Chapelwood: The Borden Dispatches
Cheri Priest
Roc Books, 434 pgs.
Paperback $16.00, ebook $9.99, audio $29.99
It’s been decades since the events in Maplecroft. Lizzie Borden lives a quiet, reclusive life alone in her mansion. But she keeps up with events in the outside world through magazines, journals, and newspapers that arrive via the US Postal Service.
So when she starts reading reports of a serial axe murderer terrorizing Birmingham, Alabama, it gets her attention. (Turns out he’s one of the good guys. Really.) Especially when she starts to see other references to Birmingham, references about a dark cult that meets in an old church out in the woods at a place called Chapelwood.
Then she gets a telephone call from her old friend, Inspector Simon Wolf. He’s in Birmingham investigating the death of a friend, a priest who was gunned down on the steps of his church in broad daylight. Before he died, the priest had written Wolf, asking for his assistance.
Wolf thinks all of the events in Birmingham are related. And he wants Lizzie’s help. It looks like Lizzie is going to get to swing her axe one more time.
When I started reading this book, I tweeted that I was creeped out by the end of the second page. The opening chapter is from the point of view of the axe murderer, who is fleeing the cult. He describes the members all sleeping together in the basement of Chapelwood in one great pile, along with limbs that aren’t arms and aren’t legs. Very creepy.
And that’s one of the best things about Chapelwood. Priest creates a really sinister atmosphere, and she does so more by not telling you things than by shoving them in your face. The C’thulhu Mythos permeates this novel, seeping from the very pages. But you have to be familiar with the works of H. P. Lovecraft to pick up on most things. There’s one mention of the Necronomicon, but it’s in passing and not by name, just a mention of the Arab who wrote the new scriptures the cult has adopted.
There’s the door knocker that’s shaped like C’thulhu. If you’ve ever seen a description of C’thulhu, then you recognize him immediately. If you don’t, then you probably won’t get the reference because he’s never named. It’s just this weirdly shaped door knocker on the front door of Chapelwood that Lizzie and Wolf find when they go to rescue a young woman who is to be sacrificed.
Priest doesn’t shy away from violence, but it’s not what drives her brand of horror. The woman can do atmosphere. She can do menacing. She can do creepy. She’s one of the best writers in the horror/dark fantasy genre working today. You should check out her books. But if you’ve not read Maplecroft, you should probably start there, as Chapelwood contains quite a few references to the previous book. And then read Chapelwood. It doesn’t come out until Tuesday, so you’ve got time to read the first in this series.
I’d like to thank the good folks at Roc Books for sending me the review copy of Chapelwood.

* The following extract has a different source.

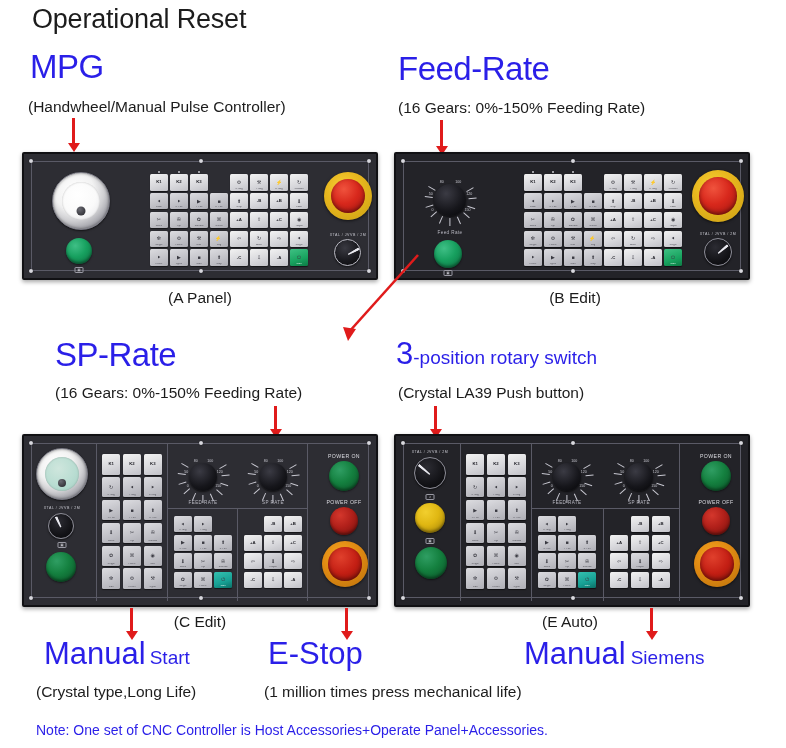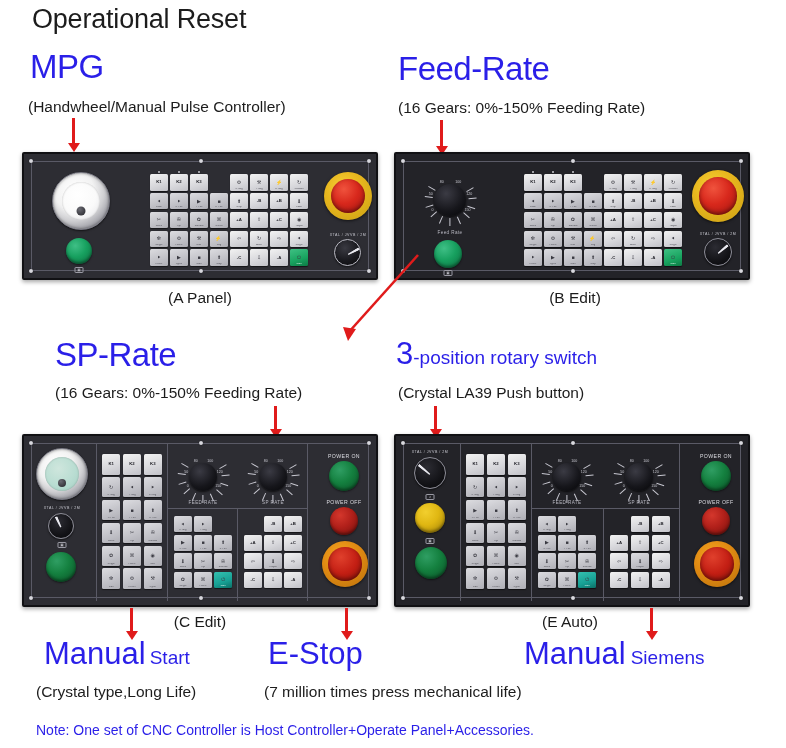"(7 million times press mechanical" div.abs { text: 7 -> 1 }
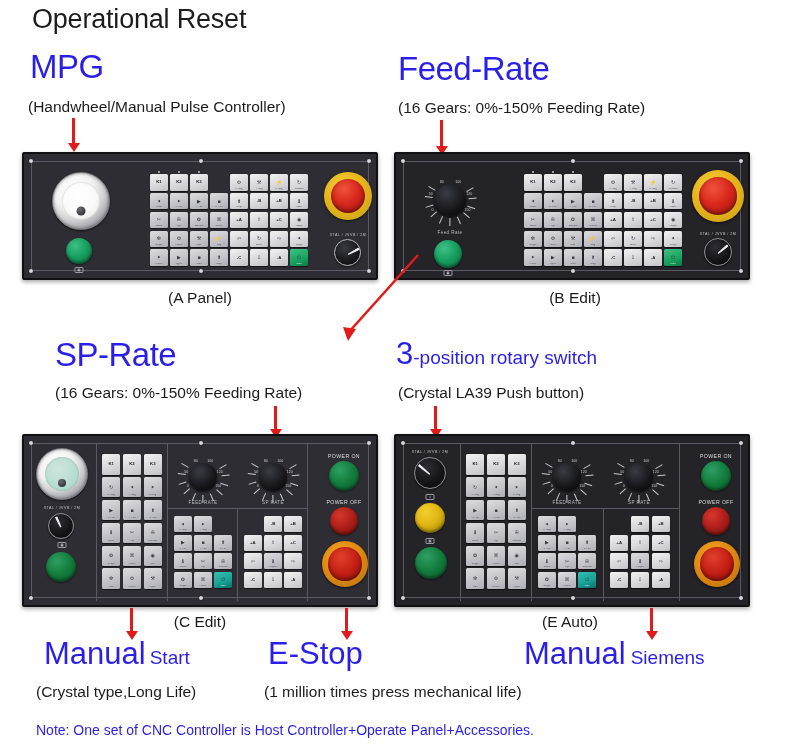"Note: One set of CNC" div.abs { text: Controller+Operate -> Accessories+Operate }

Looks at horde of squamous cultists.
Looks at axe.
“We’re going to need a bigger axe.”
Cue rock music while Lizzie goes to town.
This.
Priest used the details of a real murder down in Alabama. She said it is such a crazy true story that she needed to excise parts to make it work in her story. Truth is stranger than fiction and all that.
I wondered if she was drawing on real events but hadn’t had time to check. I’ll definitely look for her source material now.